3.       You are PR on your self. Everybody is a PR. Dalam perspektif public relations (PR), dikenal dua macam pendekatan: PR sebagai metode dan PR sebagai teknik komunikasi. PR sebagai metode berarti kegiatan mengkomunikasikan perusahaan/individu dilakukan secara terorganisasi dan terstruktur. Sedangkan PR sebagai teknik komunikasi, berarti kegiatan mengkomunikasikan perusahaan/individu dilakukan oleh individu2 di dalam perusahaan/individu2 itu sendiri. Jadi, setiap orang adalah PR bagi dirinya sendiri. Orang berpakaian rapi memPR kan bahwa dia “sungguh2, mempunyai konsep diri yang positif, menghargai orang”. Siapa diri anda di PR kan dari symbol pakaian anda.
4.       Teori Hallo Effect. Teori komunikasi ini (berasal dari rumpun psikologi) berasumsi bahwa orang cenderung melihat perilaku orang lain berdasarkan simbol2 tertentu yang melekat pada orang lain tersebut. Ada semacam primary effect of behavior. Contoh: di sebuah masjid, seseorang kehilangan sandal. Di situ ada dua orang, yang satu memakai jas, berdasi dan bersepatu, yang lainnya berpakaian lusuh tak bersepatu. Mana kira2 yang dituduh?
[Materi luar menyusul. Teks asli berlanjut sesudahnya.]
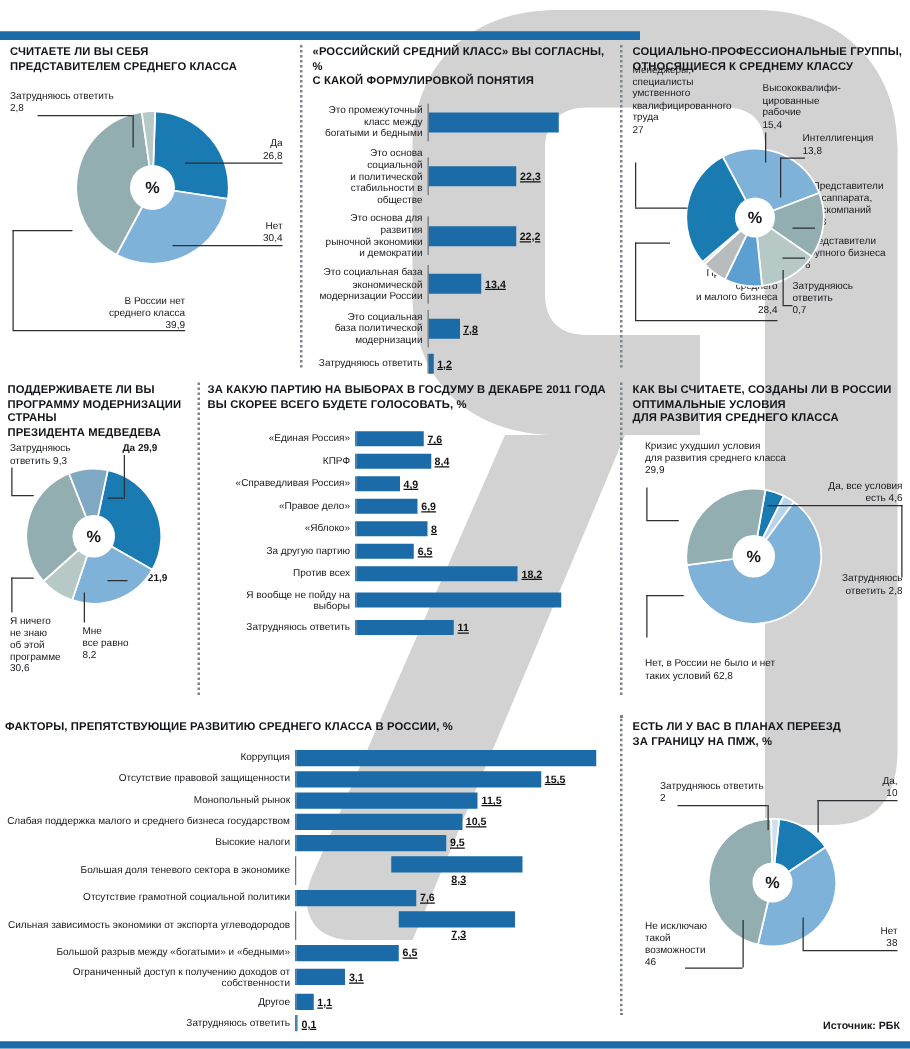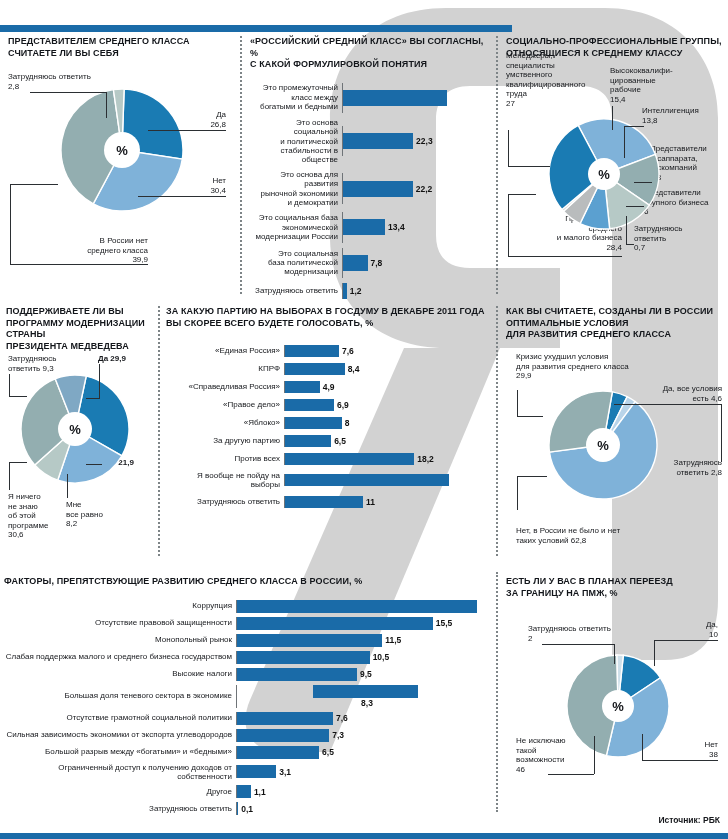--- a/index.html
+++ b/index.html
@@ -34,21 +34,21 @@
   
   .barchart { position: relative; }
   .barrow { display: flex; align-items: center; margin-bottom: 3px; }
   .barlabel {
     font-size: 8px; line-height: 9.4px; text-align: right;
     padding-right: 4px; color: #16181c; flex: 0 0 auto;
   }
   .bartrack { position: relative; flex: 1 1 auto; display: flex; align-items: center;
               border-left: 1px solid #6f7478; }
   .bar { background: #1a6ba8; height: 11px; }
-  .barval { font-size: 8.5px; font-weight: bold; margin-left: 3px; color: #111; white-space: nowrap; }
+  .barval { font-size: 8.5px; font-weight: bold; margin-left: 3px; color: #111; white-space: nowrap; text-decoration: underline; }
   .barval.inside { position: absolute; right: 4px; margin: 0; color: #ffffff; }
 
   
   .pie-wrap { position: absolute; }
   .pie-hole-txt {
     position: absolute; font-size: 13px; font-weight: bold; color: #16181c;
     transform: translate(-50%, -50%); font-family: "Liberation Sans", sans-serif;
   }
 
   
@@ -102,22 +102,22 @@
   <div class="rule-bot"></div>
 
   <div class="vsep" style="left:240px; top:36px; height:258px;"></div>
   <div class="vsep" style="left:496px; top:36px; height:258px;"></div>
   <div class="vsep" style="left:158px; top:306px; height:250px;"></div>
   <div class="vsep" style="left:496px; top:306px; height:250px;"></div>
   <div class="vsep" style="left:496px; top:572px; height:240px;"></div>
 
   <div class="sec" style="left:8px; top:36px; width:226px; height:255px;">
     <div class="sec-title">
+      <div>СЧИТАЕТЕ ЛИ ВЫ СЕБЯ</div>
       <div>ПРЕДСТАВИТЕЛЕМ СРЕДНЕГО КЛАССА</div>
-      <div>СЧИТАЕТЕ ЛИ ВЫ СЕБЯ</div>
     </div>
 
     <div class="cl" style="left:0px; top:36px; width:130px;">
       <div>Затрудняюсь ответить</div>
       <div class="b">2,8</div>
     </div>
     <div class="lead h" style="left:22px; top:56px; width:76px;"></div>
     <div class="lead v" style="left:98px; top:56px; height:26px;"></div>
 
     <div class="cl r" style="left:150px; top:74px; width:68px;">
@@ -560,21 +560,21 @@
           </div>
           <div class="bartrack" style="width: 254px; min-height: 11.4px;">
             <div class="bar" style="width: 96px; height: 13px; background: rgb(26, 107, 168);"></div>
             <span class="barval">7,6</span>
           </div>
         </div>
         <div class="barrow" style="margin-bottom: 4px;">
           <div class="barlabel" style="width: 232px;">
             <div>Сильная зависимость экономики от экспорта углеводородов</div>
           </div>
-          <div class="bartrack" style="width: 254px; min-height: 11.4px;">
+          <div class="bartrack" style="width: 254px; min-height: 11.4px; flex-direction: column;">
             <div class="bar" style="width: 92.2105px; height: 13px; background: rgb(26, 107, 168);"></div>
             <span class="barval">7,3</span>
           </div>
         </div>
         <div class="barrow" style="margin-bottom: 4px;">
           <div class="barlabel" style="width: 232px;">
             <div>Большой разрыв между «богатыми» и «бедными»</div>
           </div>
           <div class="bartrack" style="width: 254px; min-height: 11.4px;">
             <div class="bar" style="width: 82.1053px; height: 13px; background: rgb(26, 107, 168);"></div>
Sekali lagi perspektif yang saya tawarkan bersifat cultural contextual. Perlu dibuktikan secara empiris, apakah konteks2 budaya yang melandasi perspektif2 di atas bersifat universal atau lokalitas di masyarakat kita saja, misalnya masyarakat Jawa (salah satunya budaya feodal). Budaya adalah kharakter bangsa. Selama budaya itu dianggap baik dan membantu memudahkan kehidupan, maka nilai2 budaya itu masih dipertahankan. Jadi, pertanyaannya: “Apakah nilai2 budaya kita itu perlu diubah? Kalau diubah, seberapa besar urgensinya? Siapkah masyarakat kita akan perubahan itu?”
Jadi, selama mainstream budaya kita adalah "ajine rogo soko busono" maka mahasiswa mesti berpakaian rapi. rapi diartikan dg kemeja, kaos berkerah dan bersepatu. Terlepas dari segala uraian di atas, saya berpikir bahwa memakai kemeja, kaos berkerah dan bersepatu itu gampang kok. Rapi tidak harus mewah bukan?